Since the hearing, Emmit has recanted, saying Gerald's former trainer, Detroit's Emanuel Steward, told him the purse should have been $450,000, but "as far as the record goes, Gerald should receive $250,000."
Steward said McClellan "went to the day before the fight and didn't know what he was getting."
King has turned down all requests to provide copies of the contract to news organizations or to the McClellan family, and he denies that it mysteriously disappeared after the fight. "The contract was never lost," King said. "It's here. It is what it says it is -- $200,000 plus $50,000 for training expenses."
Not counting the $50,215.37 he received for training, McClellan's purse was reduced to $62,920.75 by deductions for expenses, the largest of which was a settlement of $119,275.25 paid to McClellan's manager, John Davimos, and Steward, who split with McClellan before the Benn fight. Lisa says Gerald was led to believe King would pay that judgment without deducting it.
Davimos said he and Steward went to court to recover that amount from McClellan because he had not paid them for his previous fights with them. "Gerald told me Don King was going to pay the $119,000," Davimos said. "Two days before the Benn fight, I got a check from Don King Productions for $119,000. Immediately after the fight, Don King stopped payment on the check. I said, 'No chance. You made a deal with Gerald. I'll force the judgment.' King said, 'Gerald is in this situation; you can't take the money.' I told Don I'd pick my own charities. Who knew he was going to take it out of Gerald's purse?"
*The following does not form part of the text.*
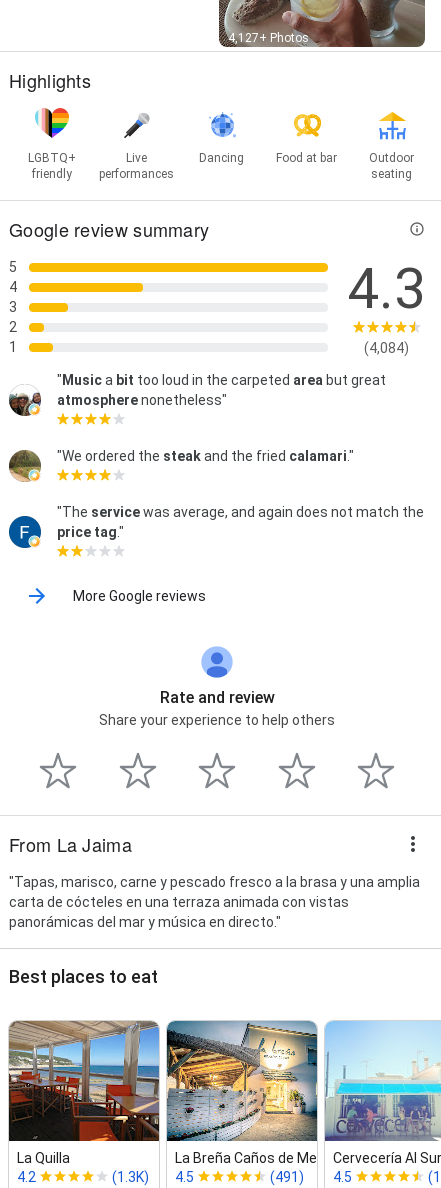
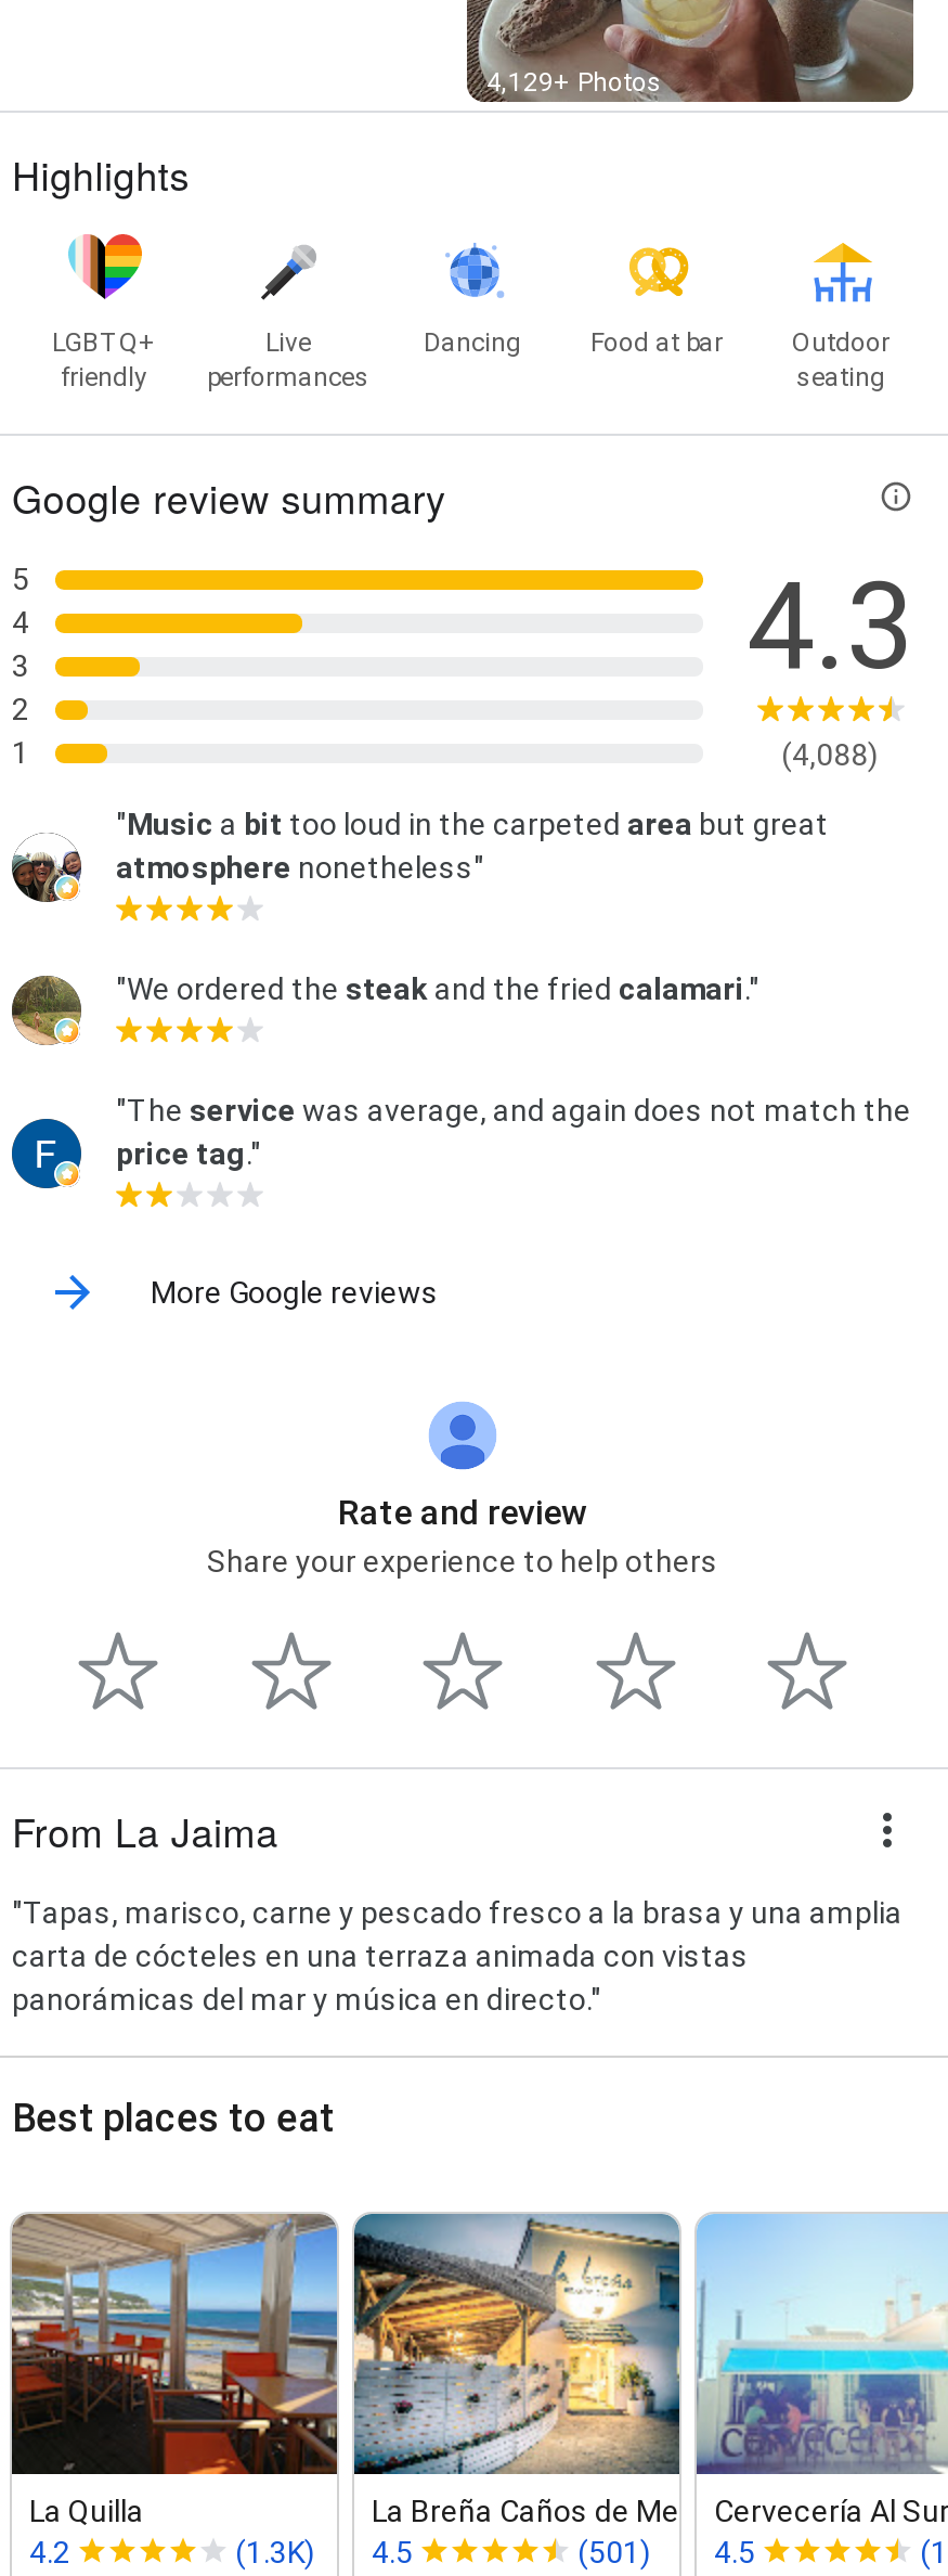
[228,31,309,45] 4,127+ Photos -> [486,68,662,98] 4,129+ Photos
[364,340,409,356] (4,084) -> [781,737,879,771] (4,088)
[270,1169,352,1185] (491) 4.5 -> [577,2534,755,2569] (501) 4.5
King agreed he asked Davimos and Steward not to take the money, saying, "These two guys are so cold-blooded they didn't give (the McClellans) a dime." But King denied Lisa's claim he promised to pay the $119,000 judgment.
King has been the largest single contributor to McClellan's trust fund with two donations totaling $56,519.44. He also paid $22,595 for McClellan's stay at the University of Michigan hospital in Ann Arbor after he was transported from London in April via an air ambulance that King said cost him an additional $90,443.25. That brings his total contribution toward McClellan's medical care to $169,557.69.
In typically grandiose King fashion, the release, titled "Promises Made, Promises Kept," said King paid more than $500,000 on McClellan's behalf, but that included the $250,000 purse. While King's noncontractual contributions of more than $258,000 sound generous, Lisa McClellan takes a more cynical view based on her allegations that King promised her brother $319,000 he never received, including additional purse money and payment of the judgment owed to Davimos and Steward.
Considering Gerald McClellan was WBC middleweight champion when he moved up to the 168-pound super-middleweight class to meet Benn, most boxing insiders would agree he was drastically underpaid at $250,000. Lisa said she believed Benn received $1.7 million. King said Benn's purse wasn't that high but said he did not know the exact figure. Although McClellan held the WBC middleweight title for nearly two years with King as his promoter, his assets at the time of his guardianship hearing totaled only $265,000.